Von einer alternden Jungfrau. Bezieht sich auf eine Erntesitte in Hessen, wo in der Flachsernte die Mädchen schon frühmorgens singend in das Feld ziehen, den Flachs immer unter Gesang rupfen, binden und einfahren. Das Mittagsessen der Flachsrupfer besteht aus mythologischer Fasttagsspeise Erbsen- (statt dessen hin und wieder Hirse-) Brei, Sauerkraut und Schweinefleisch. Nachmittags wird der Flachs gerefft, d.h. von den Samenkarten befreit, wobei unaufhörlich gesungen wird, weil sonst die Karten taub werden.

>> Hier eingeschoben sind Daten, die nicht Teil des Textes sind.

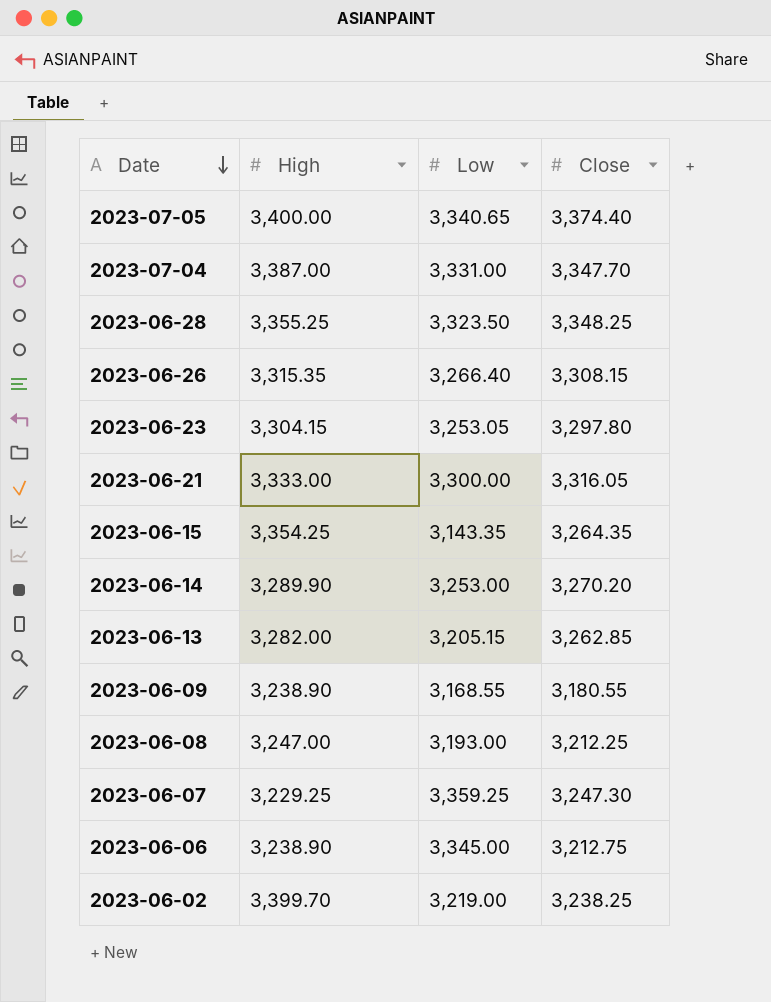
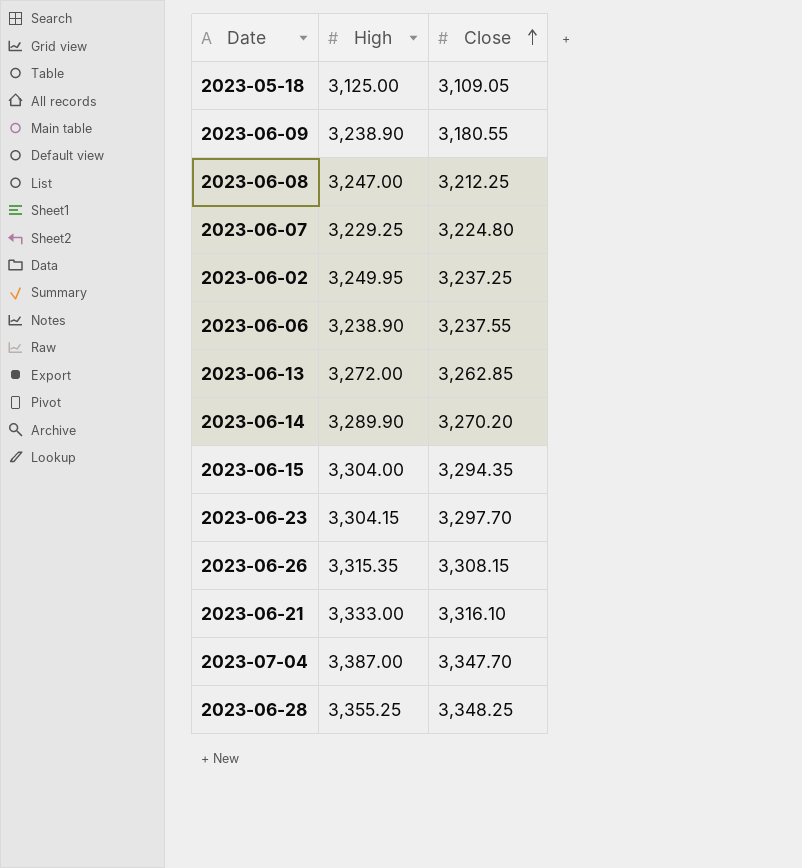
row order: Date descending -> Close ascending
column Low | position: 3 -> none
row 2023-07-05: 3,400.00 | 3,340.65 | 3,374.40 -> none
row 2023-05-18: none -> 3,125.00 | 3,109.05
2023-06-07 | Close: 3,247.30 -> 3,224.80
2023-06-02 | High: 3,399.70 -> 3,249.95
2023-06-02 | Close: 3,238.25 -> 3,237.25
2023-06-06 | Close: 3,212.75 -> 3,237.55
2023-06-13 | High: 3,282.00 -> 3,272.00
2023-06-15 | High: 3,354.25 -> 3,304.00
2023-06-15 | Close: 3,264.35 -> 3,294.35
2023-06-23 | Close: 3,297.80 -> 3,297.70
2023-06-21 | Close: 3,316.05 -> 3,316.10

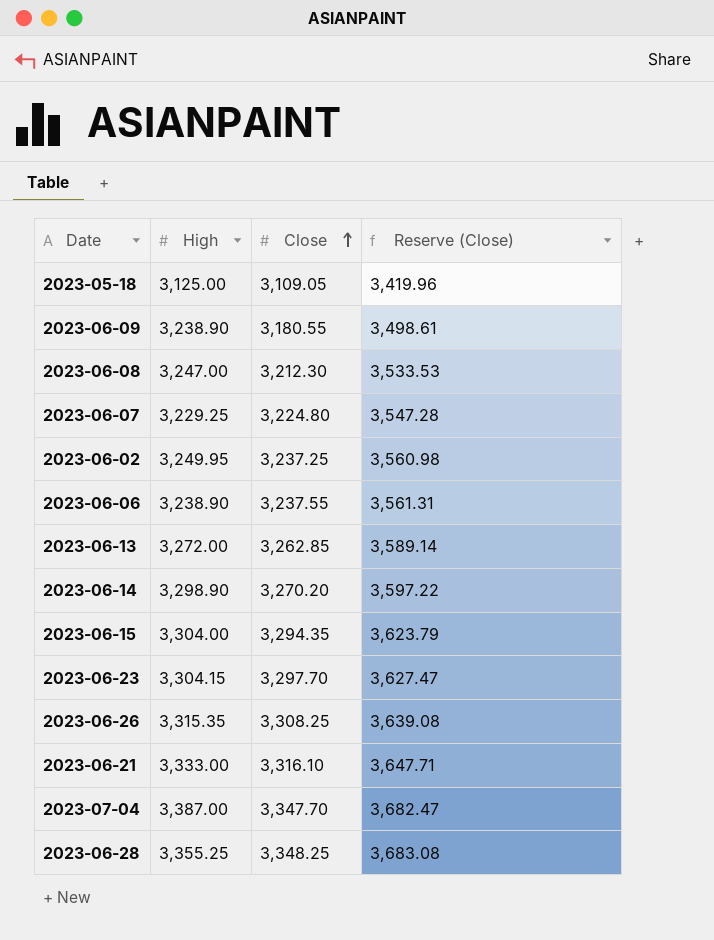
column Reserve (Close) | formula: none -> [Close] * 1.1
2023-06-08 | Close: 3,212.25 -> 3,212.30
2023-06-14 | High: 3,289.90 -> 3,298.90
2023-06-26 | Close: 3,308.15 -> 3,308.25

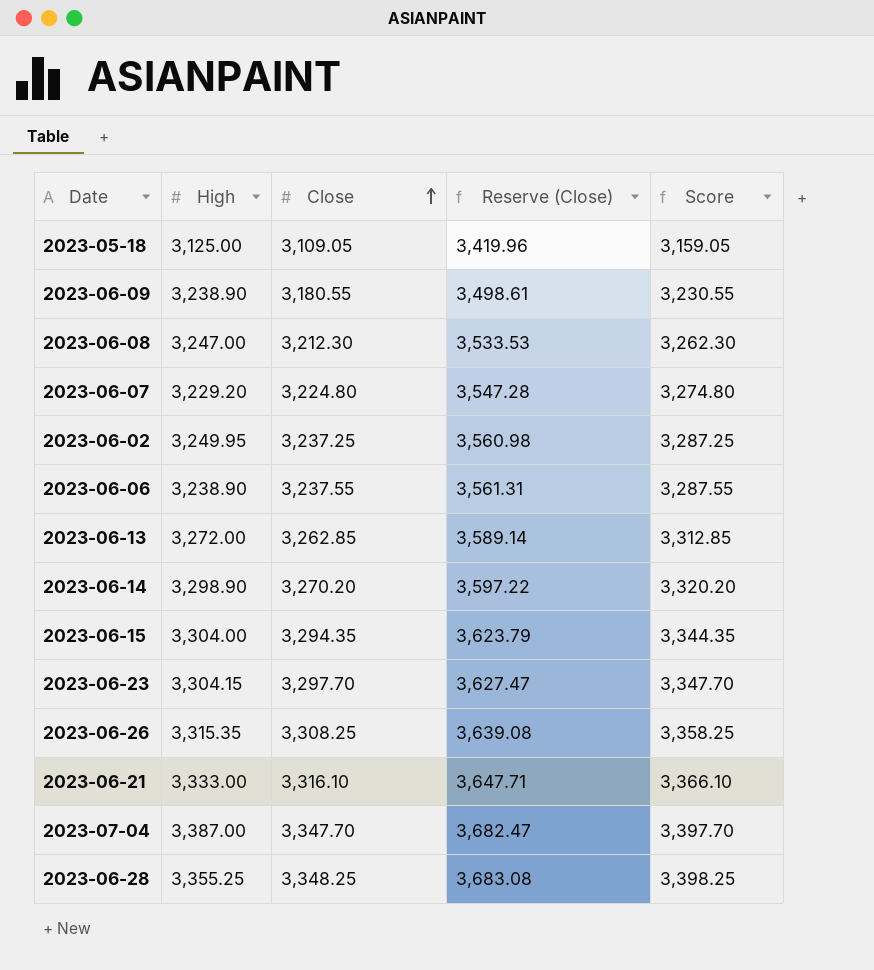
column Score | formula: none -> [Close] + 50
2023-06-07 | High: 3,229.25 -> 3,229.20

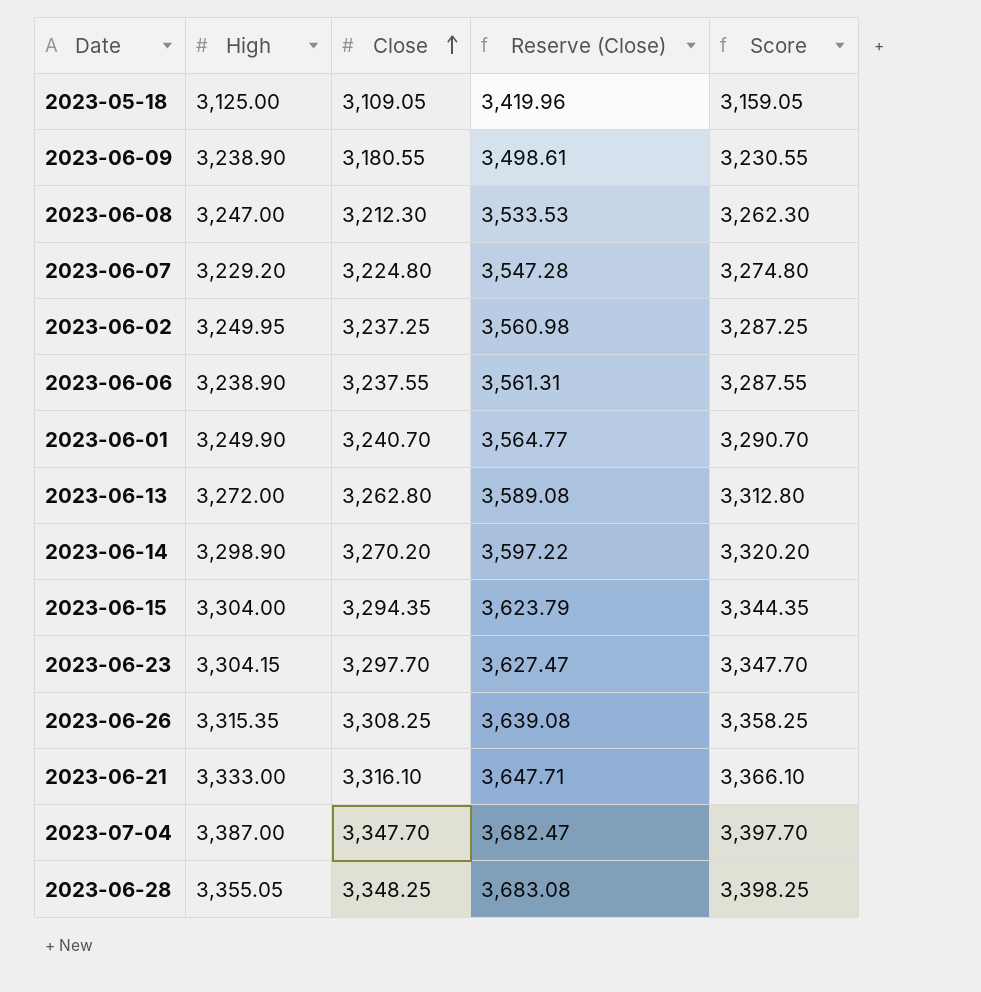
row 2023-06-01: none -> 3,249.90 | 3,240.70 | 3,564.77 | 3,290.70
2023-06-13 | Close: 3,262.85 -> 3,262.80
2023-06-13 | Reserve (Close): 3,589.14 -> 3,589.08
2023-06-13 | Score: 3,312.85 -> 3,312.80
2023-06-28 | High: 3,355.25 -> 3,355.05

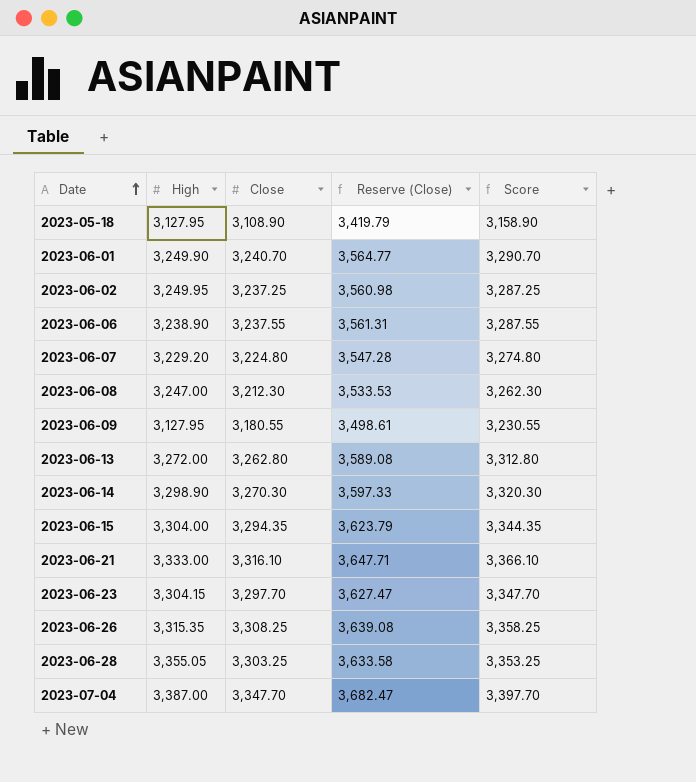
row order: Close ascending -> Date ascending
2023-05-18 | High: 3,125.00 -> 3,127.95
2023-05-18 | Close: 3,109.05 -> 3,108.90
2023-05-18 | Reserve (Close): 3,419.96 -> 3,419.79
2023-05-18 | Score: 3,159.05 -> 3,158.90
2023-06-09 | High: 3,238.90 -> 3,127.95
2023-06-14 | Close: 3,270.20 -> 3,270.30
2023-06-14 | Reserve (Close): 3,597.22 -> 3,597.33
2023-06-14 | Score: 3,320.20 -> 3,320.30
2023-06-28 | Close: 3,348.25 -> 3,303.25
2023-06-28 | Reserve (Close): 3,683.08 -> 3,633.58
2023-06-28 | Score: 3,398.25 -> 3,353.25

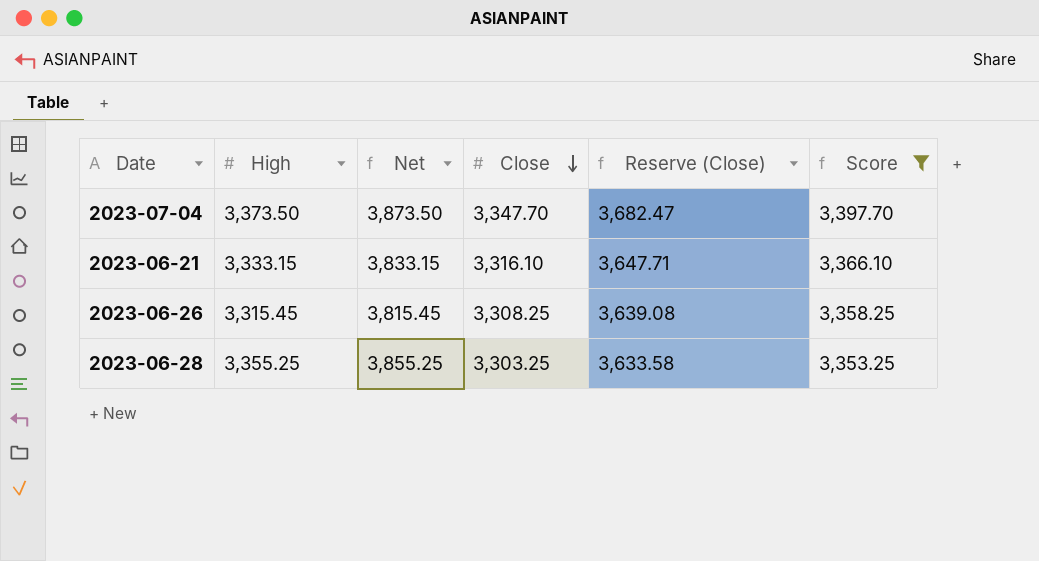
filter: none -> Score >= 3,353.25
row order: Date ascending -> Close descending
column Net | formula: none -> [High] + 500
2023-07-04 | High: 3,387.00 -> 3,373.50
2023-06-21 | High: 3,333.00 -> 3,333.15
2023-06-26 | High: 3,315.35 -> 3,315.45
2023-06-28 | High: 3,355.05 -> 3,355.25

In einigen Gegenden theilen sich sogar die Mädchen und jungen Burschen, welche raffen helfen, in zwei Parteien und singen Volksgesänge. Als Abendbrot folgt dann für das junge Volk der Raffer »Weckemilch« mit den sogenannten Brautbrocken. In jeder Schüssel befindet sich nämlich unter den kleinen Brocken ein aus einer halben Semmel bestehender grösserer Brocken. Das Mädchen, welches denselben erhascht, wird zuerst Braut. Da indess sämmtliche Mädchen mit den Blechlöffeln nach dem kostbaren Bissen haschen, so entsteht Wettstreit, bei dem nicht selten der ganze Rest der Weckemilch den Hausgöttern geopfert, d.h. verschüttet wird. (Vgl. Deutsche Erntefestgebräuche in Nr. 1260 der Illustrirten Zeitung, Leipzig 1867, S. 127.)


Quelle:
Karl Friedrich Wilhelm Wander (Hrsg.): Deutsches Sprichwörter-Lexikon, Band 1. Leipzig 1867.